-- Data listing --
^^^^^^^^

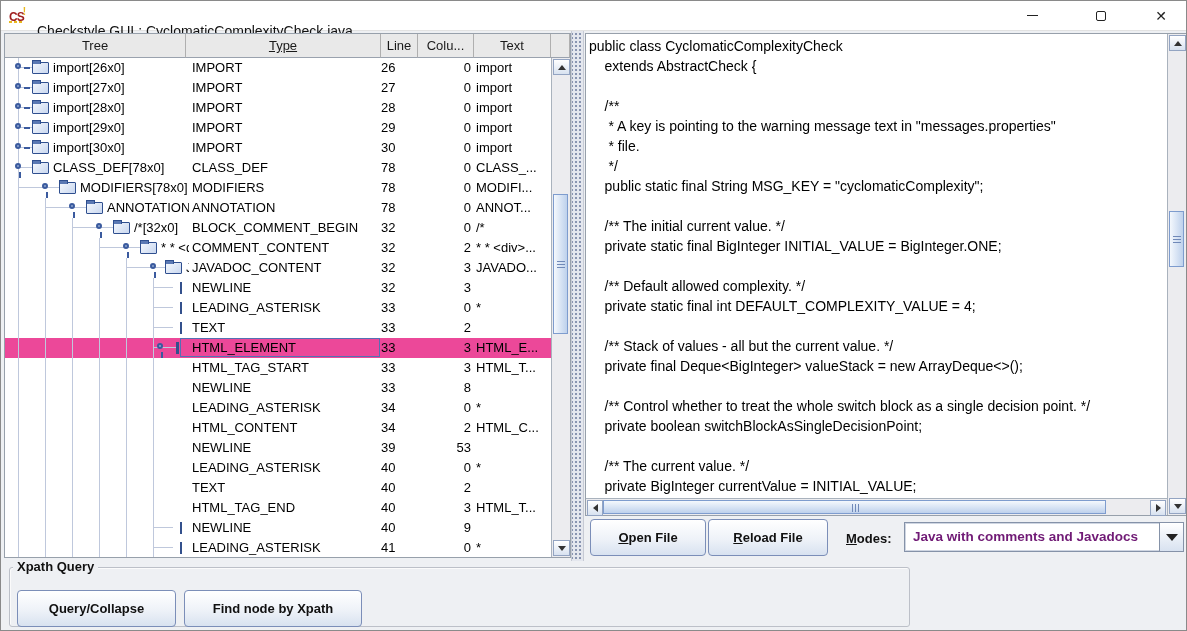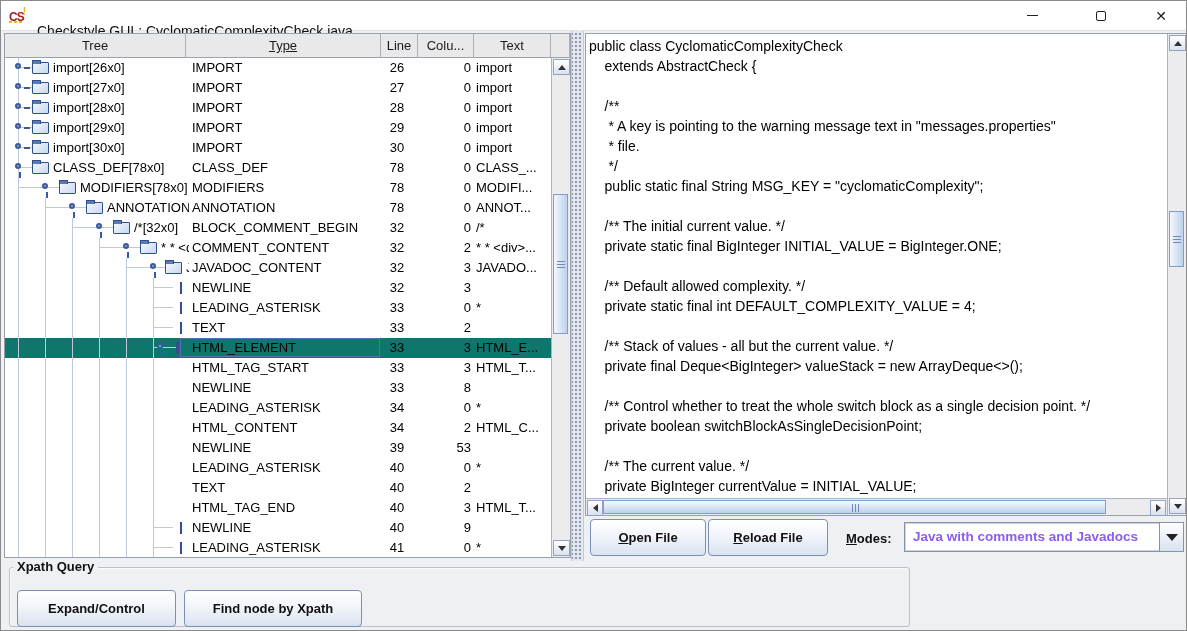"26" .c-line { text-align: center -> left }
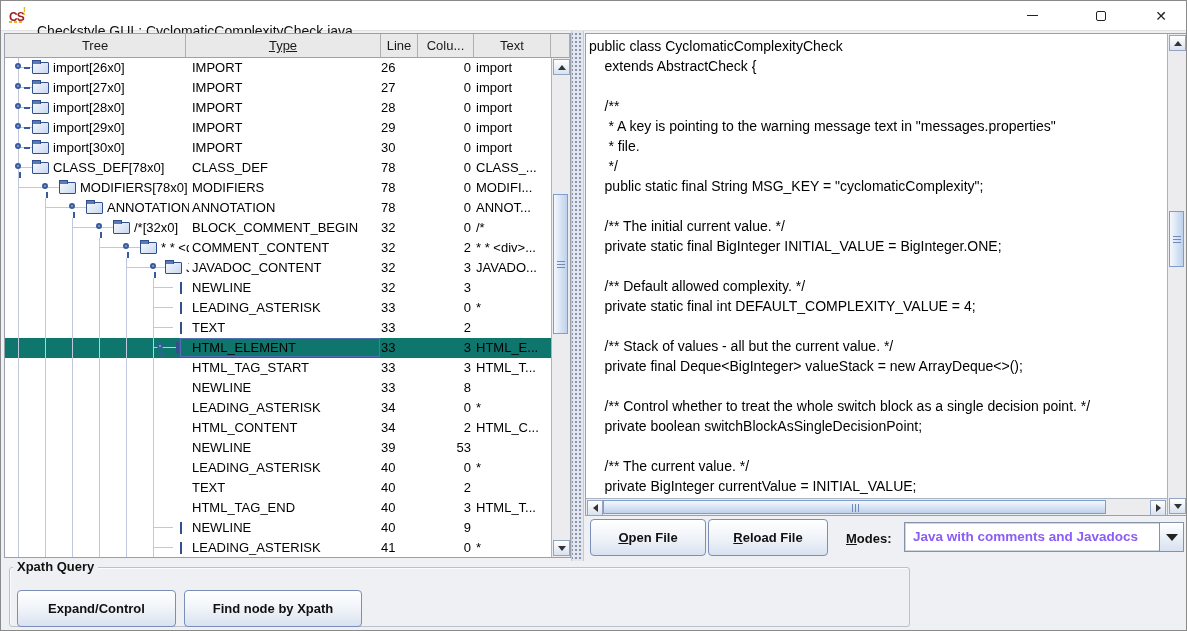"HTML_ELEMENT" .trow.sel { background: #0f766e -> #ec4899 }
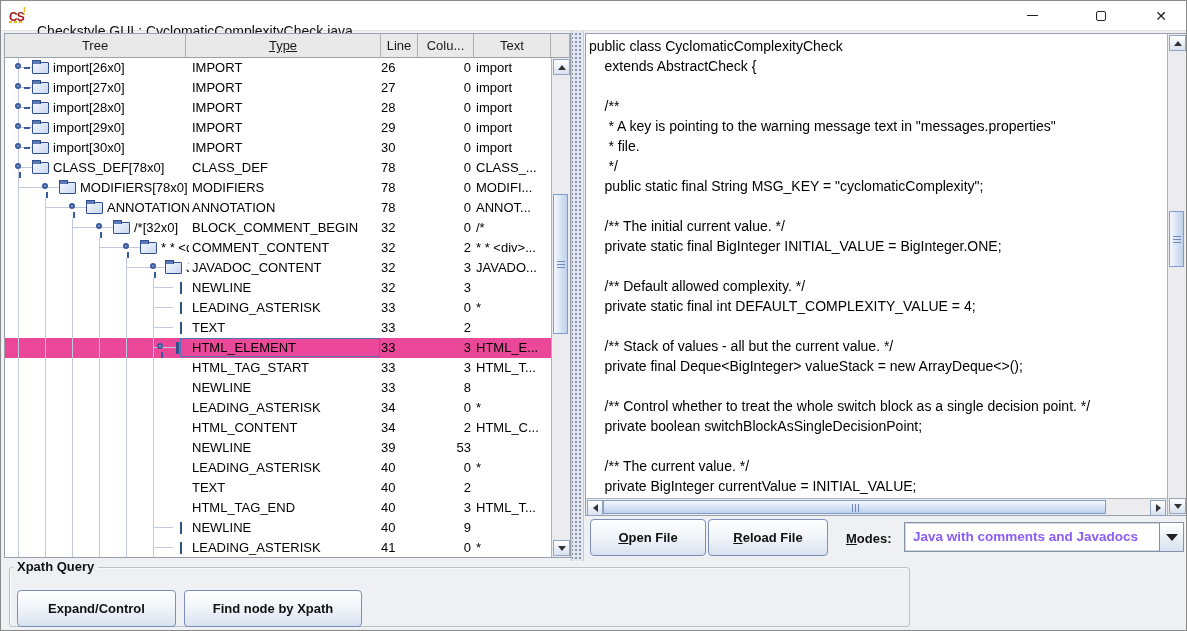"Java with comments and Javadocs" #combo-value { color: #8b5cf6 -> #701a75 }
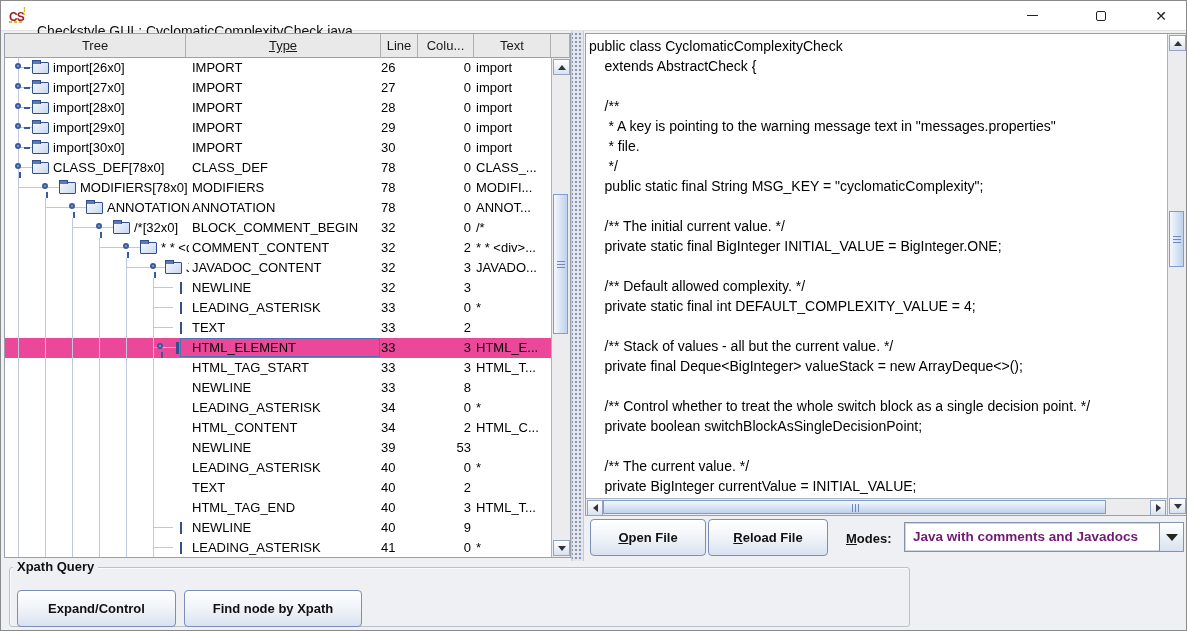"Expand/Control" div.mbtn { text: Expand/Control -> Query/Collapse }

^^^^^^^^

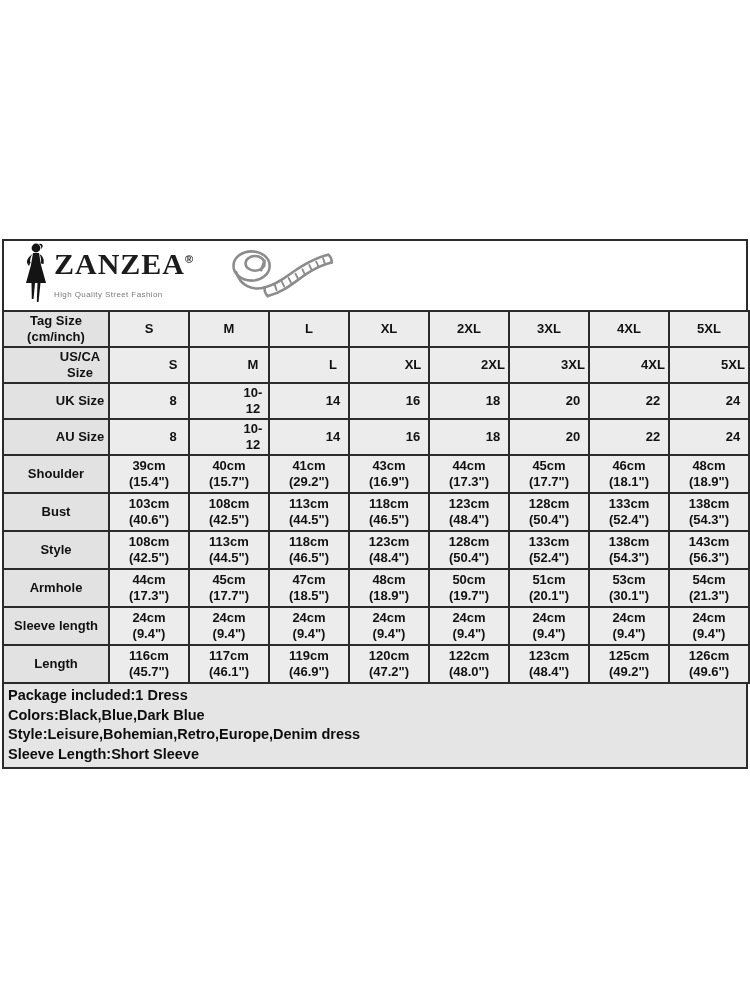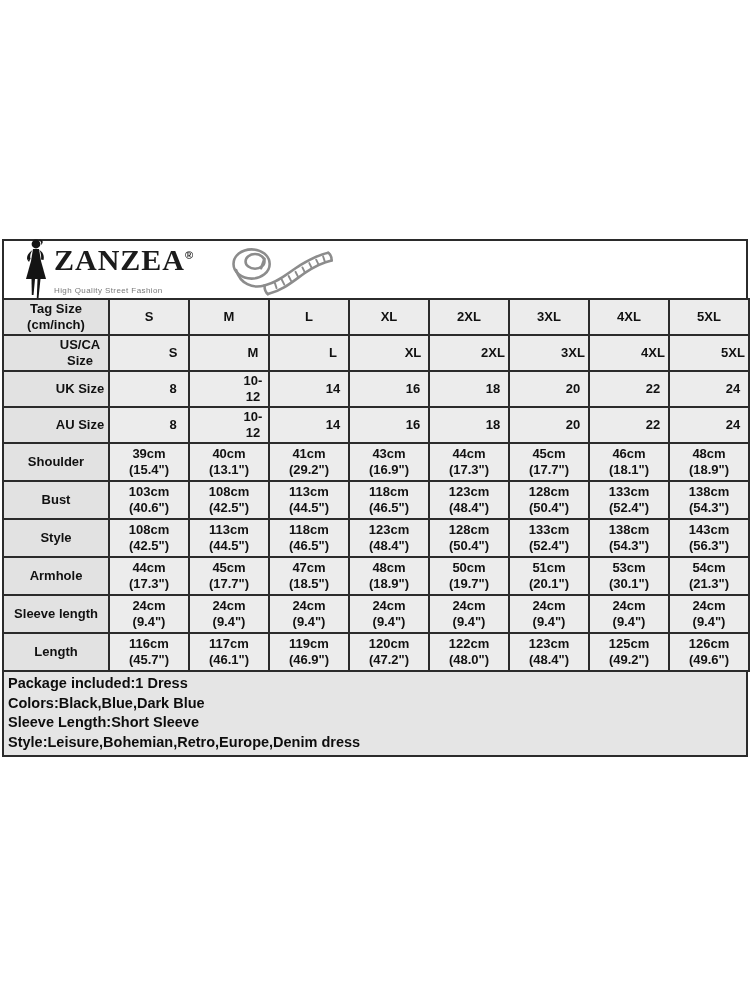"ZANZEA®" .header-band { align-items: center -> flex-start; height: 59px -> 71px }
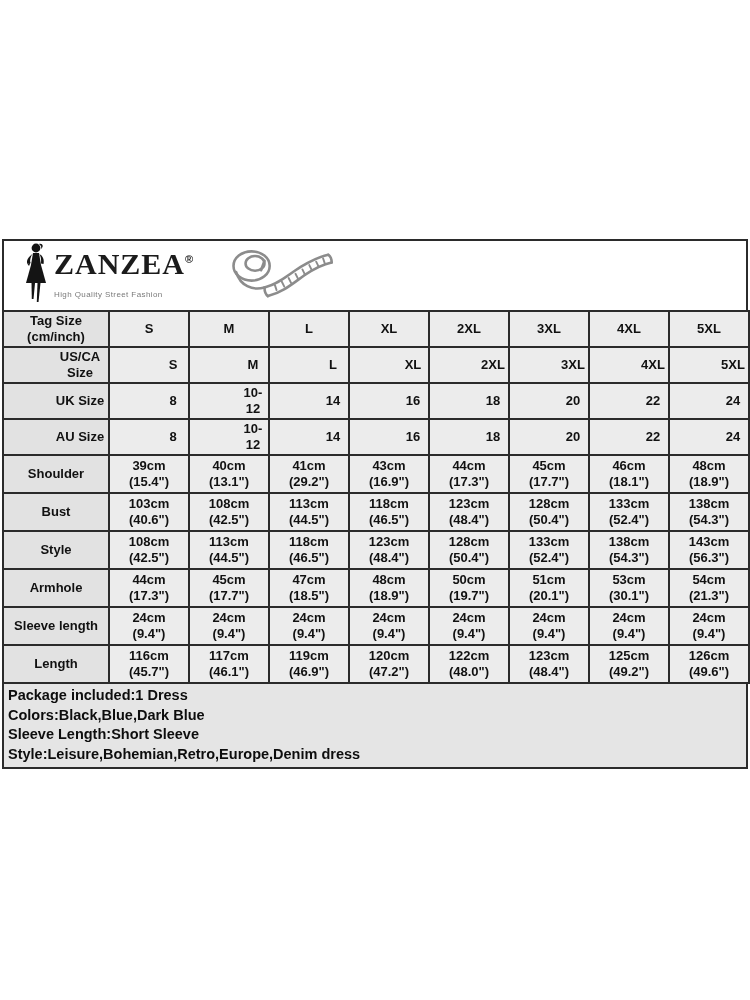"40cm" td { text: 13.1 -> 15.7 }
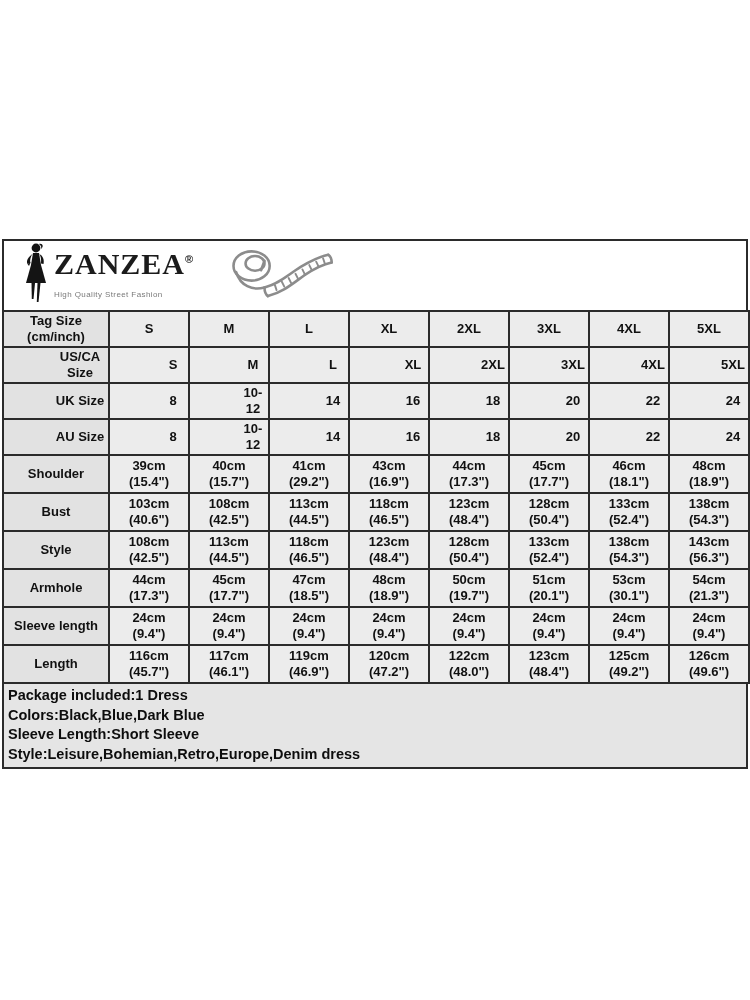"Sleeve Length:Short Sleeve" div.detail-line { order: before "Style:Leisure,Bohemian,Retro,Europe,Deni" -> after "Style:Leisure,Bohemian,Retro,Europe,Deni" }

^^^^^^^^

-- Task item --
For the entries above, print exactly the lines between the one with "with comments and" and the one with "text: Expand/Control ->", inclusive, with no pictures.

-- Response to this task --
"Java with comments and Javadocs" #combo-value { color: #8b5cf6 -> #701a75 }
"Expand/Control" div.mbtn { text: Expand/Control -> Query/Collapse }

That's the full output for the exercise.